The Virtual Corkscrew Museum's Daily Newspaper
Monday, February 9, 2004
Get a Grip
Buffalo, New York - From 1950 to 1967 Joseph Amigone received four patents for a "Gripper-Type Cork Extractor." The first was utility patent 2,495,308 issued January 24, 1950. The other three were design patents. Amigone's primary objective was to get a firm grip on a Champagne cork and remove it "without destruction or mutilation of the body to preserve the period of subsequent usefulness."
The product was marketed under the name AMI (pronounced AH-MEE) in several different packages. In the first patent, the gripping lugs were embedded into the machined steel jaws. The handles were flat and although the first patent filed June 15, 1948 did not show a cap lifter and screw driver on the handle ends, the first design patent filed October 25, 1948 included these elements
This early package claims "with one or two easy twists, the most stubborn of Champagne bottle corks yields ... nice and clean! ... without spilling any of the Champagne ... and without getting anyone mad or hurt!" In addition it "will open more than 40 other food closures."
The jaws with embedded gripping lugs
PAT. PEND. mark on an early example
The 1954 design patent depicted a more robust gripper with the grips cast into the tool. Ice hammers / crackers were added to the outside of the jaws. In the above photo we see from left to right: The first patent, a chrome plated cast version, a gold plated cast version, and a Made in Japan cast knockoff.

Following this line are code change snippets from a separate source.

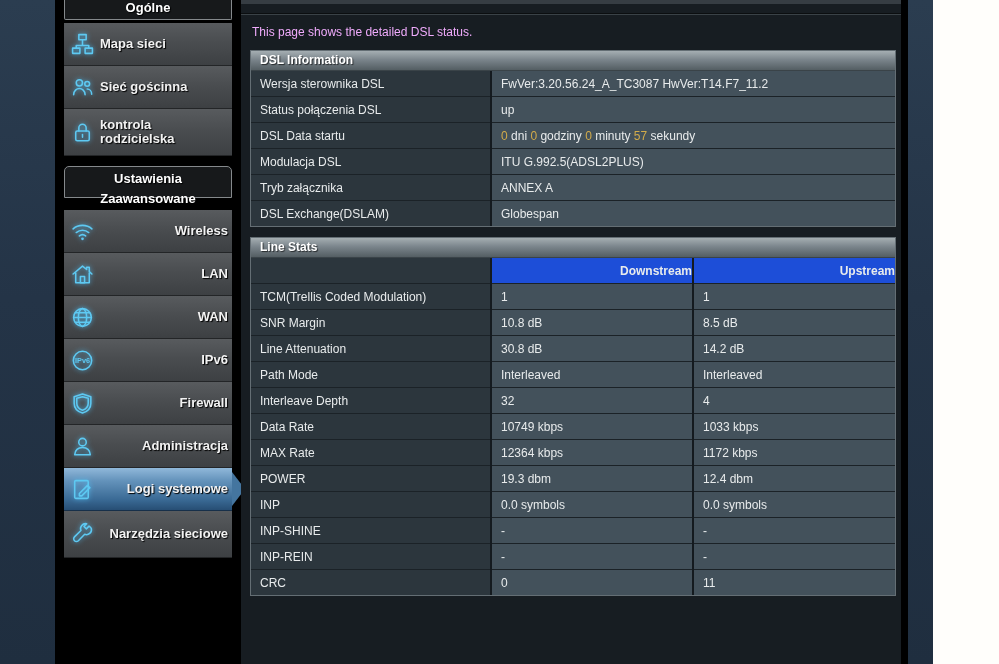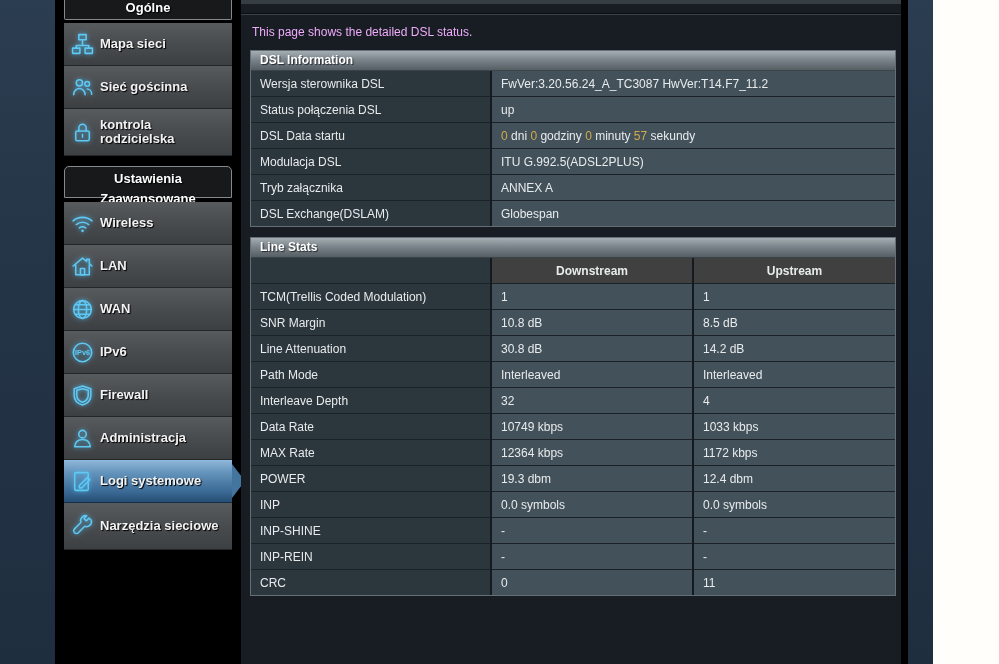--- a/index.html
+++ b/index.html
@@ -21,7 +21,7 @@
   .tab-general{border-top:none;border-radius:0 0 2px 2px;height:19px;line-height:16px;}
   .tab-advanced{margin-top:10px;border-radius:5px 5px 0 0;height:28px;line-height:20px;padding-top:2px;}
   .menu-items{margin-top:3px;}
-  .menu-items.second{margin-top:4px;}
+  .menu-items.second{margin-top:12px;text-align:right;}
   .item{position:relative;display:flex;align-items:center;height:42px;
         background:linear-gradient(180deg,#585b5e 0%,#4a4d50 45%,#3d4043 100%);
         border-bottom:1px solid #232527;cursor:pointer;}

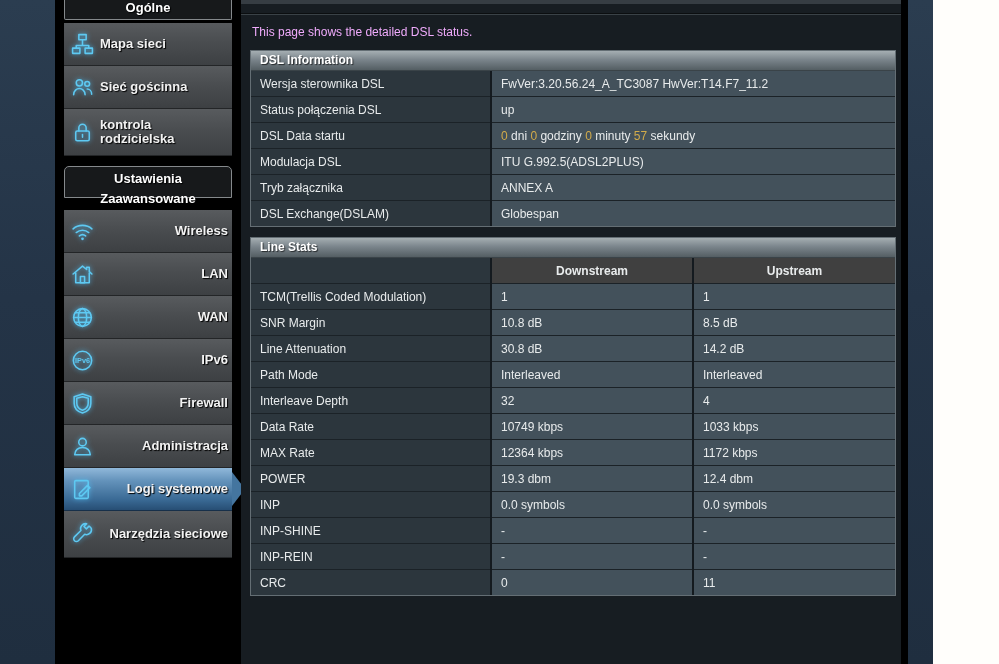--- a/index.html
+++ b/index.html
@@ -65,7 +65,7 @@
   .lbl{background:#2c363d;border-right:2px solid #141a1f;}
   .val{background:#43515b;}
   .val + .val{border-left:2px solid #141a1f;}
-  .colhead{background:#404040;font-weight:bold;text-align:center;padding:0;}
+  .colhead{background:#1d4ed8;font-weight:bold;text-align:right;padding:0;}
   .num{color:#d2ab4a;}
 </style>
 </head>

On December 8, 1965, Amigone filed for his third design patent. He writes in his application "The characterizing feature of my design resides in the particularly configured cork-screw, receiving recess in one face and edge of one arm..." Design Patent No. 209.001 for the tool with corkscrew was issued October 24, 1967.
The cork gripper combination tool can be found in several different packages with a variety of instructions. The "Everything Tool" box contained the Japanese version of the tool without corkscrew. It was produced in Japan for Chadwick-Miller Company, Boston and the package has a copyright date of 1969. It was billed as "The tool of a hundred uses" including "... Nut, Shell-fish and Ice Cracker, Jar Opener, Wrench, Tong, Bottle Opener, Hammer, Screwdriver, Cork Remover and Lemon Squeezer."
The Ami "open-all" was also offered with a cowhide holster with hanging ring for keeping it handy at the bar. Literature suggested "As a gift, as a prize, Ami is appreciated by everybody. And the fact that it can be furnished with engraved names, signatures and initials, or embossed emblems of most fraternal orders, societies, colleges and military services, make it appropriate of numerous occasions." The two grippers above left were used as such. One has the Dana Corporation logo and the other is engraved "Northwest Brewing Company Limited."